As the recent Canadian Ocean Enterprise White Paper highlighted, there has been a surge in the formation of new Ocean Enterprise companies coinciding with the opening of COVE and other significant investments into the ocean economy.
Naturally, with growth in the ocean sector, the influx of new companies in Nova Scotia requires a talented workforce of both young and experienced employees. As COVE’s Director of Workforce Development, Tanya Lush is responsible for building a talent pipeline to match ocean sector demands.
“We start at the Junior High level developing educational programs and projects to engage young people and let them explore and understand ocean literacy and potential careers,” said Lush. “At the post-secondary level, we offer internships and work-integrated learning experiences.”
Tanya also works to build a mid-career pipeline for established and experienced professionals to pivot into a sector that they may or may not be completely qualified for.
While connecting with ocean tech companies, Tanya discovered that many had found young talented employees through COVE’s post-secondary internship program. However, they were struggling to find experienced and skilled mid-career workers available to hit the ground running and contribute immediately.

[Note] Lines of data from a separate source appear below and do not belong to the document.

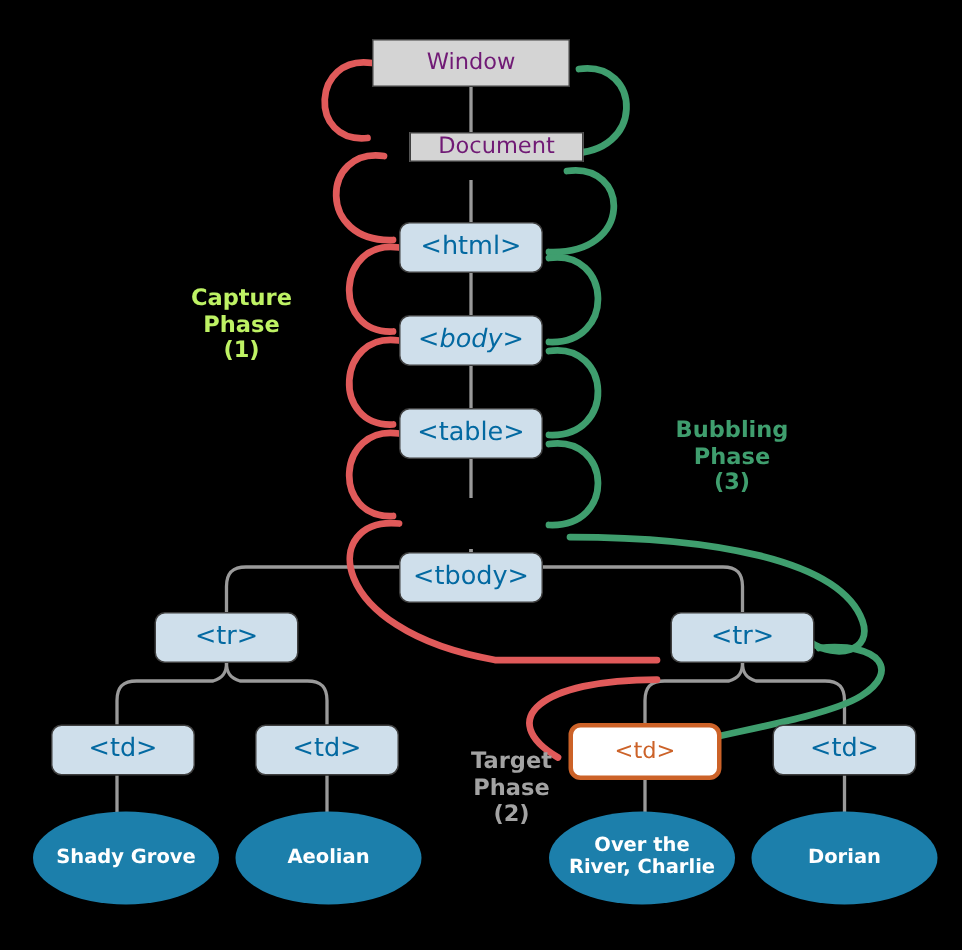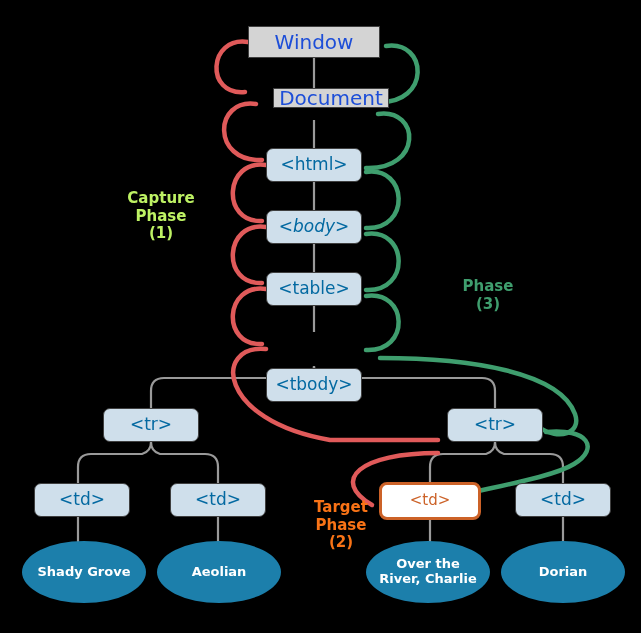--- a/index.html
+++ b/index.html
@@ -31,22 +31,22 @@
     align-items: center;
     justify-content: center;
     text-align: center;
     line-height: 1.15;
     z-index: 3;
   }
   .node-sys {
     background: #d4d4d4;
     border: 1px solid #3f3f3f;
     border-radius: 0;
-    color: #1d4ed8;
-    font-size: 20px;
+    color: #701a75;
+    font-size: 15px;
   }
   .node-el {
     background: #cfdfeb;
     border: 1px solid #3f3f3f;
     border-radius: 7px;
     color: #0369a1;
     font-size: 17px;
   }
   .node-target {
     background: #ffffff;
@@ -66,21 +66,21 @@
   .label {
     position: absolute;
     text-align: center;
     font-size: 15px;
     font-weight: bold;
     line-height: 1.18;
     z-index: 4;
   }
   .label-capture { color: #bef264; }
   .label-bubbling { color: #3f9e6e; }
-  .label-target  { color: #f97316; }
+  .label-target  { color: #a3a3a3; }
 </style>
 </head>
 <body>
 
 <div id="stage">
 
   <svg id="edges" viewBox="0 0 641 633">
 
     <g stroke="#9a9a9a" stroke-width="2.2" fill="none">
       <line x1="314" y1="58" x2="314" y2="88"></line>
@@ -191,20 +191,21 @@
     <span>Dorian</span>
   </div>
 
   <div class="label label-capture" style="left:106px;top:190px;width:110px;">
     <div>Capture</div>
     <div>Phase</div>
     <div>(1)</div>
   </div>
 
   <div class="label label-bubbling" style="left:433px;top:278px;width:110px;">
+    <div>Bubbling</div>
     <div>Phase</div>
     <div>(3)</div>
   </div>
 
   <div class="label label-target" style="left:296px;top:499px;width:90px;">
     <div>Target</div>
     <div>Phase</div>
     <div>(2)</div>
   </div>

Simultaneously, Tanya was seeing a potential solution. Walking through the halls of COVE, she was inspired by veterans who have made the transition to ocean tech.
“I kept hearing that this is where they felt like they best fit, and I thought if they feel this way, there must be other veterans that are transitioning or retiring that feel they fit here too,” said Lush.
From these interactions, Tanya developed the Military Veterans Career Pivot Pilot with the objective of creating a smooth transition from the military to the ocean sector.
The pilot program is built into three phases, beginning with research and analysis through partnerships with the Information and Communications Technology Council (ICTC), ocean companies and the Canadian Armed Forces.
“It’s a full 360: What do you have? What are you bringing with you? What do you need? What are your skills gaps?” said Lush. “We’re also going out to ocean companies to discover what skills and talents are needed with regards to competencies and abilities to pivot into their workplace.”
This research will help inform the second phase: training and development. The Nova Scotia Community College (NSCC) will build a four-month program to deliver micro-credentials based on the discoveries of the skills gap analysis. Participating veterans will attend the college for programs designed to upskill and/or re-skill in areas they may be lacking to make the pivot to their next career in the ocean sector.
The third and final phase is career development and employment readiness. A four-month employment placement with a marine company will allow program participants to understand the sector and specific ways SME’s in the ecosystem operate.
“What I want veterans to know is that their career development and reskilling to enter the Ocean Sector is taken care of for these 8-10 months. Everything is very organized, it’s all very lockstep, with supports and resources in place to assist the vets in reaching their ultimate goal, a “next career” in the ocean sector,” said Lush.
When you discuss the veterans pivot program with Tanya and others at COVE, there is a clear level of excitement and confidence in their voice. Looking around at the many examples of veterans turned ocean sector professionals at COVE, it’s easy to see why. With high demand for mid-career professionals, the program is poised to find a new wave of ocean sector talent.